The TF/SC WAS samples were analyzed for EPS fractionation so that biosorption could be related to the EPS fractions. The cation exchange resin (CER) method [8] was used to extract EPS from the WAS and the float, and extractions were run for 0.75, 4, and 24 h. The CER method was selected due to its ubiquity in the literature and its relatively high yields compared to other extraction methods. The extracted EPS was characterized and measured using colorimetric methods in the literature [9,10] for concentrations of proteins [11], carbohydrates [12], humic acids [8], DNA using a Qubit 4 Fluorometer, uronic acids [13], and lipids [14].
To produce EPS values that could be compared, measured weights of centrifuged WAS pellets from known volumes of WAS were added to the set volume of extraction solutions such that EPS could be expressed in mg EPS per l of WAS and as mg EPS per g WAS TSS (or VSS).

3. Results and Discussion

3.1. Waste Activated Sludge Total Suspended Solids Impact on Biosorption Performance

Eleven bench-scale biosorption experiments were conducted on different days using samples of raw wastewater and TF/SC WAS. Figure 1 and Figure 2 show sCOD and ffCOD biosorption in relation to the WAS TSS concentration, respectively. The data show increased sCOD biosorption with larger amounts of WAS TSS. These results were aligned with the pilot and bench-scale HBC experiments in the previous study [4]. The r-squared value for ffCOD removal (r2 = 0.61) in Figure 2 is higher than that for sCOD (Figure 1), indicating a better correlation with truly soluble COD. According to Modin et al. [15], operating a reactor under a low DO concentration environment can promote storage by the microorganisms. Since the bench-scale tests were conducted with DO = 1 mg L−1 and the ffCOD is the truly soluble fraction of organic matter, this suggests that the sCOD removal mechanism in the experiments is more soluble organic matter uptake/storage rather than sorption. Figure 1 and Figure 2 show that between about 45 and 75 mg L−1 of COD can be sorbed in an HBC with a 30-min contact time.

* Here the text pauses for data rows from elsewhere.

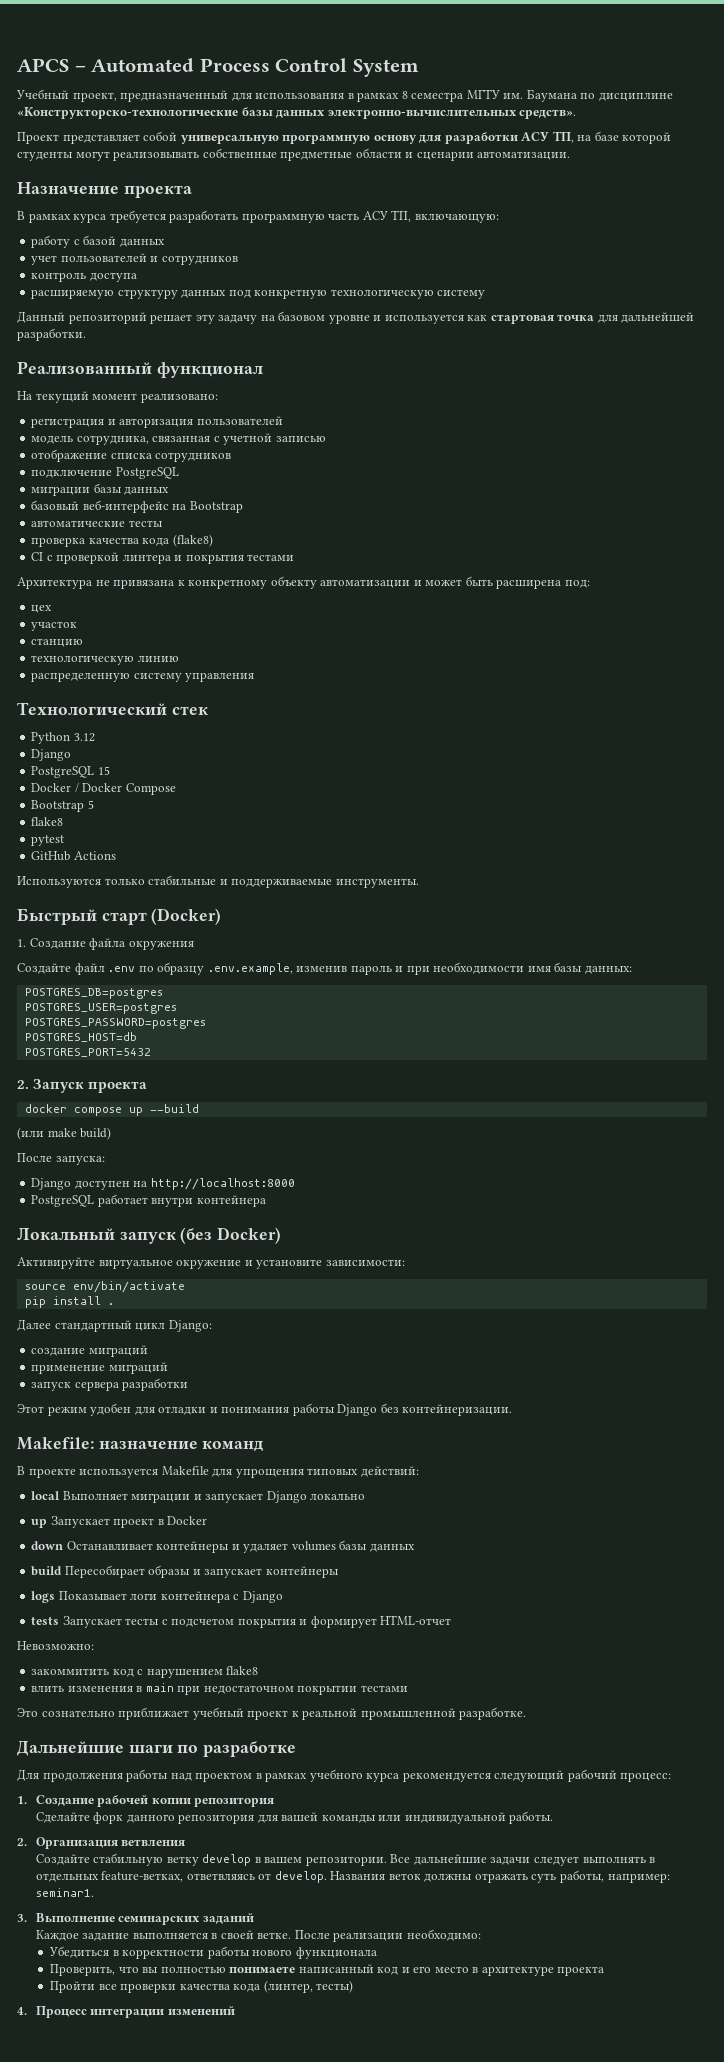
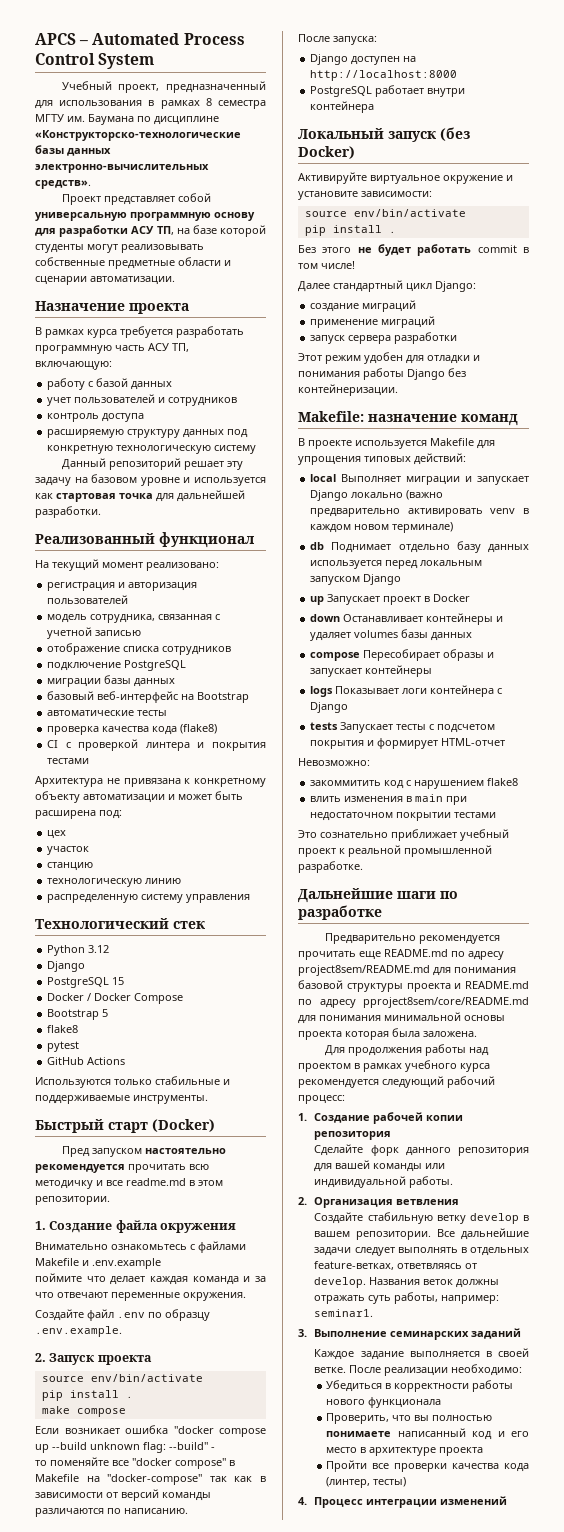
+ Пред запуском настоятельно рекомендуется прочитать всю методичку и все readme.md в этом репозитории.
  1. Создание файла окружения
+ Внимательно ознакомьтесь с файлами Makefile и .env.example
+ поймите что делает каждая команда и за что отвечают переменные окружения.
- Создайте файл .env по образцу .env.example, изменив пароль и при необходимости имя базы данных:
- POSTGRES_DB=postgres
- POSTGRES_USER=postgres
- POSTGRES_PASSWORD=postgres
- POSTGRES_HOST=db
- POSTGRES_PORT=5432
+ Создайте файл .env по образцу .env.example.
  2. Запуск проекта
- docker compose up --build
- (или make build)
+ source env/bin/activate
+ pip install .
+ make compose
+ Если возникает ошибка "docker compose up --build unknown flag: --build" -
+ то поменяйте все "docker compose" в Makefile на "docker-compose" так как в зависимости от версий команды различаются по написанию.
+ Без этого не будет работать commit в том числе!
- local Выполняет миграции и запускает Django локально
+ local Выполняет миграции и запускает Django локально (важно предварительно активировать venv в каждом новом терминале)
+ db Поднимает отдельно базу данных используется перед локальным запуском Django
- build Пересобирает образы и запускает контейнеры
+ compose Пересобирает образы и запускает контейнеры
+ Предварительно рекомендуется прочитать еще README.md по адресу project8sem/README.md для понимания базовой структуры проекта и README.md по адресу pproject8sem/core/README.md для понимания минимальной основы проекта которая была заложена.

3.2. Extracellular Polymeric Substances Extraction Times

In these experiments, the lipid concentrations in the extracted EPS were all less than 1 mg L−1. Therefore, the lipid concentrations were assumed to be negligible, similar to other studies [16]. The sum of the concentrations of the other measured fractions, namely proteins (P), carbohydrates (C), humic acids (H), DNA (D), and uronic acids (U), was therefore considered to represent the total EPS concentration (Equation (1)).
Total   EPS   ( mg   L 1 ) =   P   ( mg   L 1 ) + C   ( mg   L 1 ) + H   ( mg   L 1 ) + D   ( mg   L 1 ) + U   ( mg   L 1 )
In accordance with Frolund et al. [17], a longer extraction time can extract more EPS. Table 1 shows the composition of the TF/SC WAS EPS for extraction times of 0.75, 4, and 24-h. The data represent the average +/− standard deviations for analyses of the 11 samples of WAS used in the experiments. Proteins, carbohydrates, and humic acids made up most of the total EPS, while DNA and uronic acids constitute only minor fractions. This is in agreement with other literature [10]. The average total EPS concentrations were 90 mg g−1 VSS, 158 mg g−1 VSS, and 316 mg g−1 VSS for the extraction times of 0.75 h, 4 h, and 24 h, respectively. The total EPS concentration for the 24 h extraction time was two times greater than for the extraction time of 4 h and almost four times greater than for the extraction time of 0.75 h. It is noted that most studies in the literature utilize a 0.75-h extraction time which clearly under-represents the total EPS. The data also revealed that as the extraction time increased, the fraction of proteins decreased and the fraction of humic acids increased, while carbohydrates, DNA, and uronic acids remained relatively constant. This could indicate that humic acids are extracted more slowly than other EPS components.
High levels of DNA in the EPS extract would indicate cellular lysis during the extraction process [18]. Based on a review by Liu and Fang [19], the DNA in the EPS for municipal WWTP ranges from 0 to 25 mg g−1 of sludge VSS depending on the extraction method. The TF/SC WAS VSS used herein ranged from 2740 mg L−1 to 3220 mg L−1, with an average of 2940 mg L−1. Since the DNA in all EPS extracted for this part of the study was between 2 and 10 mg g−1 of the sludge VSS and the DNA ratios in the total EPS for all thee extracted times remained small (2%–3%), it is concluded that none to minimal cellular rapture occurred during the extractions. The 24-h extraction time was able to extract significantly more EPS than the shorter times, representing 31.6% of the mass of the VSS. Other additional extraction methods may be required to achieve the extraction of more EPS to obtain the estimated 50% of VSS represented by EPS.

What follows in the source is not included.